Introduction

In this article I will try to demystify less commonly known function __init_subclass__ introduced in PEP 487, explain how it works and show you real life example of how you can leverage it in Python 3.11 for your own benefit.

Prerequisites:

  • Basic python understanding

Inner workings

__init_subclass__ is whats known as a hook method [1]. It was introduced as an easier alternative to using metaclasses should you want to customize how your classes are defined using meta programming. That is - ability to manipulate code by itself. In python, one of the ways you can achieve such behaviour is by using Metaclasses. This can allow us to customize class creation process, however we need to: introduce new base meta class (that inherits from type), the class needs to implement either __new__ or __init__ depending on how we want it to behave, inherited classes need to explicitly set it as a metaclass and so on. That is a lot of boilerplate! This is where __init_subclass__ comes to the rescue and simplifies it all for us.

As mentioned in the documentation [2], __init_subclass__ is called, whenever a containing class is subclassed by class (it will get more clear with an example I promise). So to phrase it differently - whenever you define new type or subclass of a class that had this method defined. By defining that method, we can add behaviour that will be added to each new subclass in our project.

To go slightly too much in depth, in CPython the method is called whenever new a type is defined with type_new(...) function. type_new(...) then calls type_new_impl(...). That function creates new PyObject (more specifically PyTypeObject which is CPython equivalent of Python type object), that will be a new type, based on given PyTypeObject metatype structure. Gets confusing I know. It will also do all the heavy lifting of defining a new type such as calling set_attrs, putting slots, calling set_names and.. you guessed it - init_subclass too! How cool open source is?

...
/* line 3438 */
static PyObject *
type_new(PyTypeObject *metatype, PyObject > *args, PyObject *kwds)
{
   /* Partially ommited */
   type = type_new_impl(&ctx);     
}

/* line 3334 */
static PyObject*
type_new_impl(type_new_ctx *ctx)
{
   /* Partially ommitted */
   PyTypeObject *type = type_new_init(ctx);
   if (type_new_set_names(type) < 0) {
       goto error;
   }
   if (type_new_init_subclass(type, ctx->kwds) < 0) {
      goto error; // https://xkcd.com/292
   }
   return (PyObject *)type;
}

Objects/typeobject.c

Usage

What can you use it for? Anything! Maybe additional logging, automatic property creation or resource locking/synchronization. The possibilites are endless, but in this article I will show you an example a friend of mine showed me that involves registry pattern. Suppose that you want to build a base FileHandler class. By using registry pattern and __init_subclass__, we can make it into a manager class, that will know which method of which subclass to call or which subclass to create based on an input (sort of like a factory pattern).

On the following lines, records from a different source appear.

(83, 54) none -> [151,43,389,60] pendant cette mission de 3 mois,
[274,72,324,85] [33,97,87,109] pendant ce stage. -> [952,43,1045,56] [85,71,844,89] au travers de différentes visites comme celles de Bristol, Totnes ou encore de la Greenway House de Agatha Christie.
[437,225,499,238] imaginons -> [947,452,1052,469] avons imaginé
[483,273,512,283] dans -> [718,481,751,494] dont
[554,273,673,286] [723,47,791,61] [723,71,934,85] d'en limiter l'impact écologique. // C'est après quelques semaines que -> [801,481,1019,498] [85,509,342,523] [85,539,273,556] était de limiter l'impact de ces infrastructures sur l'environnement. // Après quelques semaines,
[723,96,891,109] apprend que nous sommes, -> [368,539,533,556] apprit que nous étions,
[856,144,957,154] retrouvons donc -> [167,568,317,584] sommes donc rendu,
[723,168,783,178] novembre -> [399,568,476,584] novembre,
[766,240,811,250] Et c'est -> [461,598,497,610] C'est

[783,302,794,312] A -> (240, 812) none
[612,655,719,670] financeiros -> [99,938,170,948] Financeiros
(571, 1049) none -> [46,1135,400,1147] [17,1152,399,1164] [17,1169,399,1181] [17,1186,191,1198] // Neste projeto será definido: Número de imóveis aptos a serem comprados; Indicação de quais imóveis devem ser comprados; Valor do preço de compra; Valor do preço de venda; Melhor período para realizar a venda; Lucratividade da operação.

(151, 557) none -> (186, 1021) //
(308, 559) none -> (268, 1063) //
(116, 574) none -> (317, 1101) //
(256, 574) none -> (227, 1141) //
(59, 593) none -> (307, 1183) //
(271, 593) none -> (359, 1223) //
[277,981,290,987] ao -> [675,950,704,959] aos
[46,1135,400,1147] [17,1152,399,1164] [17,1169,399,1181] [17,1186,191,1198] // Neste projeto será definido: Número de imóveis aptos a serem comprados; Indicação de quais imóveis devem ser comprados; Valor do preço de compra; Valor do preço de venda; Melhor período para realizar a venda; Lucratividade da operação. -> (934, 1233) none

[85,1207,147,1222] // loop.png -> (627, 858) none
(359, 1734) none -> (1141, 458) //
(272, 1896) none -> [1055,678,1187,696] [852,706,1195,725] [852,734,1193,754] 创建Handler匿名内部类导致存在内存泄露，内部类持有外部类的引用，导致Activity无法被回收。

Let's define enum that lists our choices:

# my_module/enums.py
from enum import StrEnum

class FileType(StrEnum):
    CSV = "csv"
    JSON = "json"

And the base file class:

# my_module/files.py
import abc
from typing import Type

from .enums import FileType

class FileHandler(abc.ABC):
    # πŸ‘‡ Our registry from `registry_pattern` will be a dictionary
    _registry: dict[FileType, Type["FileHandler"]] = {}

    def __init_subclass__(
        cls: Type["FileHandler"], *, file_type: FileType
    ) -> None:
        cls._registry[file_type] = cls

    @classmethod
    def get_by_file_type(cls, file_type: FileType) -> Type["FileHandler"]:
        try:
            return cls._registry[file_type]
        except KeyError as exc:
            raise ValueError("Invalid file type provided.") from exc
    
    @abc.abstractmethod
    def generate_file(self) -> None:
        raise NotImplementedError

Breaking it down:

  • FileHandler is our Abstract Base Class.
  • _registry is it's class field that is going to be of a type dict with key of type FileType and value as FileHandler class - type, not object. This will be part of our registry-pattern.
  • get_by_file_type is public class method that will allow us to fetch FileHandler type, based on given a FileType enum choice, from the registry - this will be entry point of a client and this is rest of our registry implementation. We use input as a key in the dictionary and if it is not there - we raise a ValueError. You could return None if the key is incorrect, but it is better to be explicit rather than implicit.
  • generate_file is only for the sake of example. Abstract function which will generate our fileβ„’ - patent pending. Concrete implementation will be inside subclasses.

Now we can implement our __init_subclass__ method, which will only put our class type inside our registry. Notice how we didn't call super().__init_subclass__(). That's because base implementation does nothing, other than raising an error should it be called with any arguments, as stated in the documentation [2]. We already took care of that by doing:

                                             πŸ‘‡πŸ‘‡
 def __init_subclass__(cls: Type[FileHandler], *, file_type: FileType):
    ...

that * asterisk symbol means that any following function arguments need to be passed as keyword arguments only. Which means we will never have any unwanted arguments pass in here anyway. Neat!

Now, onto concrete classes!

# my_module/specialized.py
from .enums import FileType
from .base import FileHandler

class CSVFileHandler(FileHandler, file_type=FileType.CSV):
    def generate_file(self) -> None:
        # Brilliant example I know ;)
        print("Generating CSV") 

class JSONFileHandler(FileHandler, file_type=FileType.JSON):
    def generate_file(self) -> None:
        print("Generating JSON")

A careful reader will ask himself a question now, what will happen if you omit file_type in definition?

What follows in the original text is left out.